- _Exercise brief_:
Please output every entry below precisely as written.

================

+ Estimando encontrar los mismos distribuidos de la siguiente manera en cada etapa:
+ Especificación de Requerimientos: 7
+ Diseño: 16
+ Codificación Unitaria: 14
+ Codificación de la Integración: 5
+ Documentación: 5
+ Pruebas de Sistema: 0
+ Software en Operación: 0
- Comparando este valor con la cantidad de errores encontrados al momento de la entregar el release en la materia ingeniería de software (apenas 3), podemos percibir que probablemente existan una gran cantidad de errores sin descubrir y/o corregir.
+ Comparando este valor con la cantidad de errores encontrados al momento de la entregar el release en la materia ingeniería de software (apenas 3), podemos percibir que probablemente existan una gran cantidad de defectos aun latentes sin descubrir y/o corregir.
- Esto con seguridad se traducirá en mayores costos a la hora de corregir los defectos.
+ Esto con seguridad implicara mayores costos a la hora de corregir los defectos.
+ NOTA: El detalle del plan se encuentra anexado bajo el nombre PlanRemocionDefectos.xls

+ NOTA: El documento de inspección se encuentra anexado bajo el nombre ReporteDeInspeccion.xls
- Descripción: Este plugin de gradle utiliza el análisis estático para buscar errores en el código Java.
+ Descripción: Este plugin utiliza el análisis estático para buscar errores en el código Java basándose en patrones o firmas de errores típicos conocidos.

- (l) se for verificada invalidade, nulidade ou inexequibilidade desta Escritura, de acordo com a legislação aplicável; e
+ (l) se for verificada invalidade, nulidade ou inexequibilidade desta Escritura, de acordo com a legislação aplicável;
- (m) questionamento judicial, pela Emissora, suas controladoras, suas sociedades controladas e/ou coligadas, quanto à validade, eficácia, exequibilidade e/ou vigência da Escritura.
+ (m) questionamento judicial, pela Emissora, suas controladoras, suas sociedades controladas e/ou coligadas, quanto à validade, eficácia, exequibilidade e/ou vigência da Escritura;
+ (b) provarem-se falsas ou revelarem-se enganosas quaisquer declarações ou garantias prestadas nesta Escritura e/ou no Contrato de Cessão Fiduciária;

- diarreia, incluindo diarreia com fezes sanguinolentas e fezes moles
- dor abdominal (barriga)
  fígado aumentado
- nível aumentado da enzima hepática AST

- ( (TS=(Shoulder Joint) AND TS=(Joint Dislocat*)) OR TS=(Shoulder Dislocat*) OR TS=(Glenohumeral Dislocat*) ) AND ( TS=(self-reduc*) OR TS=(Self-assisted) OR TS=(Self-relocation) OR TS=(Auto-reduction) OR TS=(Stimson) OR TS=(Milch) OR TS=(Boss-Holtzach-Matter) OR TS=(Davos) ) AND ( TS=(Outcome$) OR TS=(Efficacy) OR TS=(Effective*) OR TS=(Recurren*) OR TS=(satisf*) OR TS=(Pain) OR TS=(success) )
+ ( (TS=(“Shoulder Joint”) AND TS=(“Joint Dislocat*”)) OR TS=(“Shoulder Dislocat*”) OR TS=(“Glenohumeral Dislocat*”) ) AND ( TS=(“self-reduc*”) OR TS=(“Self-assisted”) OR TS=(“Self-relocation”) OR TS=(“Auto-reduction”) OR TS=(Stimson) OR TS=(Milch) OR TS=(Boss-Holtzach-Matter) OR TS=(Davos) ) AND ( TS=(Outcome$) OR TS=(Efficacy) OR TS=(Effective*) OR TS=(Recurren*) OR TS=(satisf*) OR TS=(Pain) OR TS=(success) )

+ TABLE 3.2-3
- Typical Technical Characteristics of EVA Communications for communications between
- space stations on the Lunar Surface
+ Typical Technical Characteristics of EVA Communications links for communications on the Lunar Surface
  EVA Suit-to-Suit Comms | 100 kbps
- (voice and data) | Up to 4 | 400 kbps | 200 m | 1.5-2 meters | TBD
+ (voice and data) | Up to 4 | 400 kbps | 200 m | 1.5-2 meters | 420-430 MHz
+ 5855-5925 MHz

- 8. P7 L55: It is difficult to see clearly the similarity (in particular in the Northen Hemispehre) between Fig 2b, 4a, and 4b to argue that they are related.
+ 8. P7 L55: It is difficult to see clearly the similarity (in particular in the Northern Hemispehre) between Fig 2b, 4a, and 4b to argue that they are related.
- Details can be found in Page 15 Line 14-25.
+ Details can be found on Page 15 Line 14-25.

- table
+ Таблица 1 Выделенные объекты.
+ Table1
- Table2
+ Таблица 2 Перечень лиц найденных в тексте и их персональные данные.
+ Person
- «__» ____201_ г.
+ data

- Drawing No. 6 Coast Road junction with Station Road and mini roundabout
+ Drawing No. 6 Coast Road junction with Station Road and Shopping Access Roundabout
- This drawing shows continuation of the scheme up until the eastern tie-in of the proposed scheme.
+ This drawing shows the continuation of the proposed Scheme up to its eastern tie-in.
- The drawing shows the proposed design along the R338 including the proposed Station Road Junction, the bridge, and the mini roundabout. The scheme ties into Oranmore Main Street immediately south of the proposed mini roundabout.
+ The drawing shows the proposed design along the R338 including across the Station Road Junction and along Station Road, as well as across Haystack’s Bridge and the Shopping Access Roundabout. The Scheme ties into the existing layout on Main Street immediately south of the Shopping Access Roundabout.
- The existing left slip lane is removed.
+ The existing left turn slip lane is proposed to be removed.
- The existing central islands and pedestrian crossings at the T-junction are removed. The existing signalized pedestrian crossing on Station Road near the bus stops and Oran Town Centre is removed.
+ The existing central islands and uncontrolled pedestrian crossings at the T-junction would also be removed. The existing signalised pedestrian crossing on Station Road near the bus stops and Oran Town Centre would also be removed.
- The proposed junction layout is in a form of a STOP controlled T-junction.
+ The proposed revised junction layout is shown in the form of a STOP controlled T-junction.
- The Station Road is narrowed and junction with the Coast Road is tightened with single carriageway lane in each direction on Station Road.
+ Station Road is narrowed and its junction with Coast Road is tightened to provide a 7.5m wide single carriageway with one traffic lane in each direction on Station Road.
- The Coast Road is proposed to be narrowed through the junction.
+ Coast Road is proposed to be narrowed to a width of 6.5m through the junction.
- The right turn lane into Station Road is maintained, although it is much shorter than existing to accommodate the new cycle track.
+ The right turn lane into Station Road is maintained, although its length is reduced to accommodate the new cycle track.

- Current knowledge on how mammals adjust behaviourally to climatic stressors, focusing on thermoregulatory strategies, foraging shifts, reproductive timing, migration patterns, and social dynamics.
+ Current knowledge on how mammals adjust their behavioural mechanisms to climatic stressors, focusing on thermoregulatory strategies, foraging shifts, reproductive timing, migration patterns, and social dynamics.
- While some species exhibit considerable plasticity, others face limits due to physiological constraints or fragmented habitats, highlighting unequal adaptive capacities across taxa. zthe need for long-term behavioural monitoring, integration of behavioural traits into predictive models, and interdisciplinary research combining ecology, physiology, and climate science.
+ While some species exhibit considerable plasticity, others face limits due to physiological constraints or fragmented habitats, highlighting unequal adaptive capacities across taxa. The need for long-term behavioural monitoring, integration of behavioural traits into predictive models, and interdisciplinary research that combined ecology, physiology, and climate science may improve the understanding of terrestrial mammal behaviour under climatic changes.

================

- _Expected output_:
+ Estimando encontrar los mismos distribuidos de la siguiente manera en cada etapa:
+ Especificación de Requerimientos: 7
+ Diseño: 16
+ Codificación Unitaria: 14
+ Codificación de la Integración: 5
+ Documentación: 5
+ Pruebas de Sistema: 0
+ Software en Operación: 0
- Comparando este valor con la cantidad de errores encontrados al momento de la entregar el release en la materia ingeniería de software (apenas 3), podemos percibir que probablemente existan una gran cantidad de errores sin descubrir y/o corregir.
+ Comparando este valor con la cantidad de errores encontrados al momento de la entregar el release en la materia ingeniería de software (apenas 3), podemos percibir que probablemente existan una gran cantidad de defectos aun latentes sin descubrir y/o corregir.
- Esto con seguridad se traducirá en mayores costos a la hora de corregir los defectos.
+ Esto con seguridad implicara mayores costos a la hora de corregir los defectos.
+ NOTA: El detalle del plan se encuentra anexado bajo el nombre PlanRemocionDefectos.xls

+ NOTA: El documento de inspección se encuentra anexado bajo el nombre ReporteDeInspeccion.xls
- Descripción: Este plugin de gradle utiliza el análisis estático para buscar errores en el código Java.
+ Descripción: Este plugin utiliza el análisis estático para buscar errores en el código Java basándose en patrones o firmas de errores típicos conocidos.

- (l) se for verificada invalidade, nulidade ou inexequibilidade desta Escritura, de acordo com a legislação aplicável; e
+ (l) se for verificada invalidade, nulidade ou inexequibilidade desta Escritura, de acordo com a legislação aplicável;
- (m) questionamento judicial, pela Emissora, suas controladoras, suas sociedades controladas e/ou coligadas, quanto à validade, eficácia, exequibilidade e/ou vigência da Escritura.
+ (m) questionamento judicial, pela Emissora, suas controladoras, suas sociedades controladas e/ou coligadas, quanto à validade, eficácia, exequibilidade e/ou vigência da Escritura;
+ (b) provarem-se falsas ou revelarem-se enganosas quaisquer declarações ou garantias prestadas nesta Escritura e/ou no Contrato de Cessão Fiduciária;

- diarreia, incluindo diarreia com fezes sanguinolentas e fezes moles
- dor abdominal (barriga)
  fígado aumentado
- nível aumentado da enzima hepática AST

- ( (TS=(Shoulder Joint) AND TS=(Joint Dislocat*)) OR TS=(Shoulder Dislocat*) OR TS=(Glenohumeral Dislocat*) ) AND ( TS=(self-reduc*) OR TS=(Self-assisted) OR TS=(Self-relocation) OR TS=(Auto-reduction) OR TS=(Stimson) OR TS=(Milch) OR TS=(Boss-Holtzach-Matter) OR TS=(Davos) ) AND ( TS=(Outcome$) OR TS=(Efficacy) OR TS=(Effective*) OR TS=(Recurren*) OR TS=(satisf*) OR TS=(Pain) OR TS=(success) )
+ ( (TS=(“Shoulder Joint”) AND TS=(“Joint Dislocat*”)) OR TS=(“Shoulder Dislocat*”) OR TS=(“Glenohumeral Dislocat*”) ) AND ( TS=(“self-reduc*”) OR TS=(“Self-assisted”) OR TS=(“Self-relocation”) OR TS=(“Auto-reduction”) OR TS=(Stimson) OR TS=(Milch) OR TS=(Boss-Holtzach-Matter) OR TS=(Davos) ) AND ( TS=(Outcome$) OR TS=(Efficacy) OR TS=(Effective*) OR TS=(Recurren*) OR TS=(satisf*) OR TS=(Pain) OR TS=(success) )

+ TABLE 3.2-3
- Typical Technical Characteristics of EVA Communications for communications between
- space stations on the Lunar Surface
+ Typical Technical Characteristics of EVA Communications links for communications on the Lunar Surface
  EVA Suit-to-Suit Comms | 100 kbps
- (voice and data) | Up to 4 | 400 kbps | 200 m | 1.5-2 meters | TBD
+ (voice and data) | Up to 4 | 400 kbps | 200 m | 1.5-2 meters | 420-430 MHz
+ 5855-5925 MHz

- 8. P7 L55: It is difficult to see clearly the similarity (in particular in the Northen Hemispehre) between Fig 2b, 4a, and 4b to argue that they are related.
+ 8. P7 L55: It is difficult to see clearly the similarity (in particular in the Northern Hemispehre) between Fig 2b, 4a, and 4b to argue that they are related.
- Details can be found in Page 15 Line 14-25.
+ Details can be found on Page 15 Line 14-25.

- table
+ Таблица 1 Выделенные объекты.
+ Table1
- Table2
+ Таблица 2 Перечень лиц найденных в тексте и их персональные данные.
+ Person
- «__» ____201_ г.
+ data

- Drawing No. 6 Coast Road junction with Station Road and mini roundabout
+ Drawing No. 6 Coast Road junction with Station Road and Shopping Access Roundabout
- This drawing shows continuation of the scheme up until the eastern tie-in of the proposed scheme.
+ This drawing shows the continuation of the proposed Scheme up to its eastern tie-in.
- The drawing shows the proposed design along the R338 including the proposed Station Road Junction, the bridge, and the mini roundabout. The scheme ties into Oranmore Main Street immediately south of the proposed mini roundabout.
+ The drawing shows the proposed design along the R338 including across the Station Road Junction and along Station Road, as well as across Haystack’s Bridge and the Shopping Access Roundabout. The Scheme ties into the existing layout on Main Street immediately south of the Shopping Access Roundabout.
- The existing left slip lane is removed.
+ The existing left turn slip lane is proposed to be removed.
- The existing central islands and pedestrian crossings at the T-junction are removed. The existing signalized pedestrian crossing on Station Road near the bus stops and Oran Town Centre is removed.
+ The existing central islands and uncontrolled pedestrian crossings at the T-junction would also be removed. The existing signalised pedestrian crossing on Station Road near the bus stops and Oran Town Centre would also be removed.
- The proposed junction layout is in a form of a STOP controlled T-junction.
+ The proposed revised junction layout is shown in the form of a STOP controlled T-junction.
- The Station Road is narrowed and junction with the Coast Road is tightened with single carriageway lane in each direction on Station Road.
+ Station Road is narrowed and its junction with Coast Road is tightened to provide a 7.5m wide single carriageway with one traffic lane in each direction on Station Road.
- The Coast Road is proposed to be narrowed through the junction.
+ Coast Road is proposed to be narrowed to a width of 6.5m through the junction.
- The right turn lane into Station Road is maintained, although it is much shorter than existing to accommodate the new cycle track.
+ The right turn lane into Station Road is maintained, although its length is reduced to accommodate the new cycle track.

- Current knowledge on how mammals adjust behaviourally to climatic stressors, focusing on thermoregulatory strategies, foraging shifts, reproductive timing, migration patterns, and social dynamics.
+ Current knowledge on how mammals adjust their behavioural mechanisms to climatic stressors, focusing on thermoregulatory strategies, foraging shifts, reproductive timing, migration patterns, and social dynamics.
- While some species exhibit considerable plasticity, others face limits due to physiological constraints or fragmented habitats, highlighting unequal adaptive capacities across taxa. zthe need for long-term behavioural monitoring, integration of behavioural traits into predictive models, and interdisciplinary research combining ecology, physiology, and climate science.
+ While some species exhibit considerable plasticity, others face limits due to physiological constraints or fragmented habitats, highlighting unequal adaptive capacities across taxa. The need for long-term behavioural monitoring, integration of behavioural traits into predictive models, and interdisciplinary research that combined ecology, physiology, and climate science may improve the understanding of terrestrial mammal behaviour under climatic changes.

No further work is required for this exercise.